Exercise instructions >>
From the entries below, copy out every line with "image" in it.

Data to use >>
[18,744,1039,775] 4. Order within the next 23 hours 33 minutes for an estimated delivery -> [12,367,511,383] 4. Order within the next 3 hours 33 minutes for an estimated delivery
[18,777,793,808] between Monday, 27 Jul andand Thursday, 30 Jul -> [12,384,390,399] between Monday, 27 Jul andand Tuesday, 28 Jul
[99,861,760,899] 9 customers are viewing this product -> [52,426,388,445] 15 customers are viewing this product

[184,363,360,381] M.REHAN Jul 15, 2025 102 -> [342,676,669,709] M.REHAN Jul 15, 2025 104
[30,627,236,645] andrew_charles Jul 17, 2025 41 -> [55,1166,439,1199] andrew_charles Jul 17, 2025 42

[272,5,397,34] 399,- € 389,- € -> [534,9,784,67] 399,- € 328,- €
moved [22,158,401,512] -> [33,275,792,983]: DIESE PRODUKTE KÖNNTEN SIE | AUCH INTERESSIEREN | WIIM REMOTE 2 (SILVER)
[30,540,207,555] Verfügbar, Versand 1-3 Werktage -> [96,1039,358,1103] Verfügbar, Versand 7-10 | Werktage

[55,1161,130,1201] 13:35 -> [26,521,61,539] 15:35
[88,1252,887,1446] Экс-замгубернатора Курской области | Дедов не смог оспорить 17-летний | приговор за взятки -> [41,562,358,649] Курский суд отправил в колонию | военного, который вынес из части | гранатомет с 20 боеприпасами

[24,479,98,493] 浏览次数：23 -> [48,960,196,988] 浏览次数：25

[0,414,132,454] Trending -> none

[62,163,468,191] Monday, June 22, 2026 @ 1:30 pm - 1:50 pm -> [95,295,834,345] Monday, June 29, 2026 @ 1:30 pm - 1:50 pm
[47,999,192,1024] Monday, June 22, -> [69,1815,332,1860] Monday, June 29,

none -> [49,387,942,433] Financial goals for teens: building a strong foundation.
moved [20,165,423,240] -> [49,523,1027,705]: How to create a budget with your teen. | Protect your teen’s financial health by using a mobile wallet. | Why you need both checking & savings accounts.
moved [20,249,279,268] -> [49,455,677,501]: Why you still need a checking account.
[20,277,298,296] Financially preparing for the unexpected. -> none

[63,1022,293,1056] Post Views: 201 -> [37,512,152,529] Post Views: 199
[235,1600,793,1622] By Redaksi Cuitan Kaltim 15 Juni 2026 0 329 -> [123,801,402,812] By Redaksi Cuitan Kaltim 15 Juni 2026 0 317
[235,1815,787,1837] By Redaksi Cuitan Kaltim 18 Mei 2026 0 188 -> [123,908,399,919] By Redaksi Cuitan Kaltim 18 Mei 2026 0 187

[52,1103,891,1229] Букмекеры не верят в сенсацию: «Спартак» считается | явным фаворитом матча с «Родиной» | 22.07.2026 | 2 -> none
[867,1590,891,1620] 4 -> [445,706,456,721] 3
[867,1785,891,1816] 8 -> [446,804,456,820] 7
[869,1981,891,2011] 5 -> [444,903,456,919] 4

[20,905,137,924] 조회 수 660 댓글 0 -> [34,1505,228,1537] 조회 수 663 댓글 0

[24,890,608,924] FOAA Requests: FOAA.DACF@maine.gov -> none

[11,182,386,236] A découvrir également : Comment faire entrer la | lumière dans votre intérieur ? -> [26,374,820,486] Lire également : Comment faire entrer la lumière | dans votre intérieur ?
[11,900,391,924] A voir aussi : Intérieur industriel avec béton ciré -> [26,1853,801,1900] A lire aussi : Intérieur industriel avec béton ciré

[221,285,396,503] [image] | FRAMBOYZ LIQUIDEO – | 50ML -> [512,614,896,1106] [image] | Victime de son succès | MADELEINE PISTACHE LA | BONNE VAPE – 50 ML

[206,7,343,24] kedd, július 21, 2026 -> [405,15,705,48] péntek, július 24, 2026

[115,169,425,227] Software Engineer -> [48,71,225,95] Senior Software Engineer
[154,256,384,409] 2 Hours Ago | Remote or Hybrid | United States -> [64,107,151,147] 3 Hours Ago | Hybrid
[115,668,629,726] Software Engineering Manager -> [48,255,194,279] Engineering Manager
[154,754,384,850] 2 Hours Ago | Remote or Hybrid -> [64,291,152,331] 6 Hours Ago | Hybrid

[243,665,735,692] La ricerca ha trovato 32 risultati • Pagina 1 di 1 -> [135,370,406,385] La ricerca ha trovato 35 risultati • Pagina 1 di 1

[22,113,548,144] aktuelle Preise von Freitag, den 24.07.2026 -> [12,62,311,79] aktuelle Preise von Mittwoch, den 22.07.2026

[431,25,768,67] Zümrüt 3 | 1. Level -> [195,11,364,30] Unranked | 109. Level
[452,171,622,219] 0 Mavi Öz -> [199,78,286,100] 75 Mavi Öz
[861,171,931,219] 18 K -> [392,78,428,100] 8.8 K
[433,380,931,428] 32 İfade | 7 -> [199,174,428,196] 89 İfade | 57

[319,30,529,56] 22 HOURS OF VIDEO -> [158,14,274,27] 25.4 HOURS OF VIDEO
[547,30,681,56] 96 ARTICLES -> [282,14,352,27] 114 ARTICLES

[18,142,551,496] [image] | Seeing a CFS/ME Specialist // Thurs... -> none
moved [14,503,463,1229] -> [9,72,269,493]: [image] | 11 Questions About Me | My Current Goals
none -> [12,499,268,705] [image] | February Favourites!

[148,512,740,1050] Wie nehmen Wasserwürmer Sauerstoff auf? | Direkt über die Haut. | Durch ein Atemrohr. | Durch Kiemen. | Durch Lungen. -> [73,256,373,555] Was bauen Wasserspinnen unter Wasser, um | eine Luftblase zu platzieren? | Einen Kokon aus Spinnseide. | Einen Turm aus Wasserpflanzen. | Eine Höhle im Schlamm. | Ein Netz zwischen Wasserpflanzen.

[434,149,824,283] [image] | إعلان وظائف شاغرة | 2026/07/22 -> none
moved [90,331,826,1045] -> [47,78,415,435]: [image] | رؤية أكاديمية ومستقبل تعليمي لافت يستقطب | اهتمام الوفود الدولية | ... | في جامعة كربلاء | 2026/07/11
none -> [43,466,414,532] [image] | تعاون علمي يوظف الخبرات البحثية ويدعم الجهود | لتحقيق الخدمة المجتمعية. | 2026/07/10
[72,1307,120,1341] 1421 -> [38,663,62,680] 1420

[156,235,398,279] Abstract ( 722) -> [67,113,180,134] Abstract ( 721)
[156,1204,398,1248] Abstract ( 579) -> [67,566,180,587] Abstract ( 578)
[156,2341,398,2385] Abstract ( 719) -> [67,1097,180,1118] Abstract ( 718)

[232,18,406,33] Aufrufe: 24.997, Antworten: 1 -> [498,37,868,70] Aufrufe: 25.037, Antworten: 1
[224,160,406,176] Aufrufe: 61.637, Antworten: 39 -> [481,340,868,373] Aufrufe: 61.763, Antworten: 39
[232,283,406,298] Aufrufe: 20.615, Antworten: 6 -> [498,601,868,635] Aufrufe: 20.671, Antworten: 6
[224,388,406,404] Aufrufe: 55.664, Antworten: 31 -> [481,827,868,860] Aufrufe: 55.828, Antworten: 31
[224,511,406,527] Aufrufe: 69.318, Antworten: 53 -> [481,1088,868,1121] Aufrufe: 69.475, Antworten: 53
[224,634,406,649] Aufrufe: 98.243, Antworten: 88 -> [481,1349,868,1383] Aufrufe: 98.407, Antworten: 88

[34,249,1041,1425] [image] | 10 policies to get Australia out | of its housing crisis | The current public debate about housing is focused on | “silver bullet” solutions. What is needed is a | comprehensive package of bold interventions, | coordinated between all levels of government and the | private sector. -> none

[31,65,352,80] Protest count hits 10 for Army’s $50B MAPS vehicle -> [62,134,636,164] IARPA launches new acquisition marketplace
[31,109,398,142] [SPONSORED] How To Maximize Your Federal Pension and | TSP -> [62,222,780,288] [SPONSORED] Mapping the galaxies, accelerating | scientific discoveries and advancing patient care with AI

Written response >>
[221,285,396,503] [image] | FRAMBOYZ LIQUIDEO – | 50ML -> [512,614,896,1106] [image] | Victime de son succès | MADELEINE PISTACHE LA | BONNE VAPE – 50 ML
[18,142,551,496] [image] | Seeing a CFS/ME Specialist // Thurs... -> none
moved [14,503,463,1229] -> [9,72,269,493]: [image] | 11 Questions About Me | My Current Goals
none -> [12,499,268,705] [image] | February Favourites!
[434,149,824,283] [image] | إعلان وظائف شاغرة | 2026/07/22 -> none
moved [90,331,826,1045] -> [47,78,415,435]: [image] | رؤية أكاديمية ومستقبل تعليمي لافت يستقطب | اهتمام الوفود الدولية | ... | في جامعة كربلاء | 2026/07/11
none -> [43,466,414,532] [image] | تعاون علمي يوظف الخبرات البحثية ويدعم الجهود | لتحقيق الخدمة المجتمعية. | 2026/07/10
[34,249,1041,1425] [image] | 10 policies to get Australia out | of its housing crisis | The current public debate about housing is focused on | “silver bullet” solutions. What is needed is a | comprehensive package of bold interventions, | coordinated between all levels of government and the | private sector. -> none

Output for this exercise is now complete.